Nevile took the photograph away from him and gave it a wistful smile. ‘Yes. That was taken on Albert Bridge, in London.’ Pause. ‘We were supposed to be getting married.’

‘I’m sorry,’ said Frank. ‘I didn’t mean to pry.’

‘No, no. Don’t worry about it. That was all a long time ago. Nine years and three months, to be precise. Her name was Alison. She was a very clever girl, great fun. She wanted to be a QC.’

‘What happened?’

‘An accident. A boat party, actually, on the Thames, for somebody’s birthday. I was invited, too, but I was working with the Sussex Police that day, trying to find two little girls who had gone missing on the South Downs. It was such a fine summer evening that I drove all the way back to town with the top of my car down.

‘I was driving through Putney when I heard on the radio that a dredger had collided with a pleasure boat close to Westminster Pier, and that a number of young people had been drowned. Fifty-two, as it turned out, in the end; and Alison was one of them.’

‘I’m sorry. Jesus, you must have been devastated.’

‘Well, I was. I haven’t really got over it, even now. I keep thinking of what she would have been like now, if she had lived. Sometimes I’m driving along the street and I catch a glimpse of her, disappearing into a doorway, or climbing into a taxi. I know it can’t really be her, but I can’t get her out of my mind.

‘In fact, it was two years after Alison drowned that I experienced automatic writing for myself, so that’s how I know how reliable it can be.’

‘Alison wrote to you?’

Nevile nodded. ‘I was sitting by the Thames one August afternoon at Boulter’s Lock. It’s very peaceful there . . . several miles upstream from the City. I was writing notes for a lecture on psychic detection, but I had drunk one two many glasses of wine over lunch and I started to nod off. My writing hand started to go into a sort of a spasm, rather like a cramp, but not so painful. It circled around and around my notebook, and then it made all kinds of squiggles.

‘I suddenly felt that Alison was very close by – that she was leaning over my shoulder. I tried to resist turning around because I knew that she wasn’t really there, but in the end I couldn’t stop myself.’

‘And?’

‘I was right. She wasn’t there.’

Nevile paused for a moment, smiling wistfully at the memory. Then he hunkered down and opened one of the drawers underneath the bookshelves. ‘Here,’ he said, ‘the very piece of paper.’
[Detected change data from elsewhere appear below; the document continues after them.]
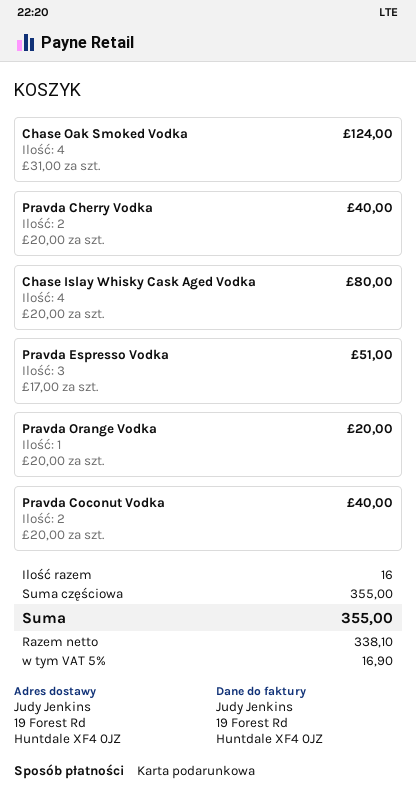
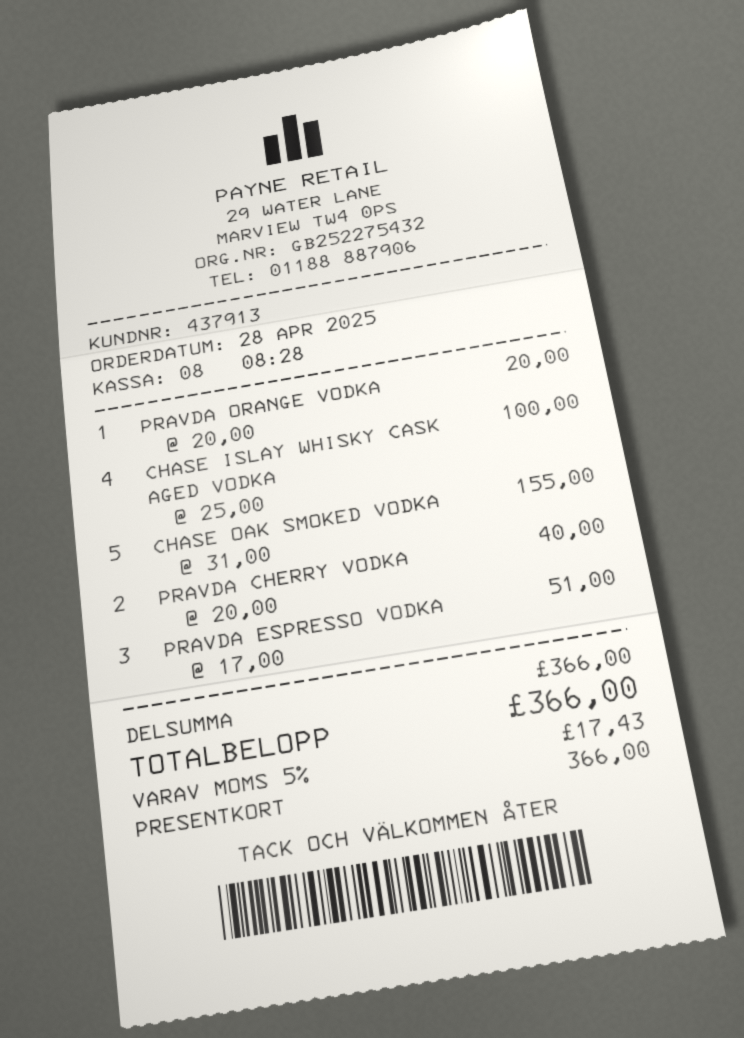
Chase Oak Smoked Vodka: 4 x 31.00 = 124.00 -> 5 x 31.00 = 155.00
Chase Islay Whisky Cask Aged Vodka: 4 x 20.00 = 80.00 -> 4 x 25.00 = 100.00
Pravda Coconut Vodka: 2 x 20.00 = 40.00 -> none
subtotal: 355.00 -> 366.00
tax: 5% = 16.90 -> 5% = 17.43
total: 355.00 -> 366.00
Frank took it and tried to read it. All he could make out was RO smmr AD tom FFG.

‘Incomprehensible if you don’t know what you’re looking for,’ Nevile admitted. ‘But most automatic writing is very personal. If you fold the paper in the middle, the letters RO and AD join together to form the word ROAD, and The Road by Edwin Muir was one of Alison’s favorite poems.

‘It’s all about passing time. “There is a road that turning always|Cuts off the country of Again.” And the verse that Alison was trying to remind me of goes: “There a man on a summer evening|Reclines at ease upon his tomb|And is his mortal effigy|And there within the womb|The cell of doom.” See . . . “smmr” is “summer”, “tom” is “tomb” and “FFG” for “effigy.”’

He took the piece of paper back and returned it to the drawer. ‘She was telling me that everybody dies. Even when we’re laughing on Albert Bridge, we’ll soon be dead. Even after we’re dead, though, we still journey on, although only the dead know where.’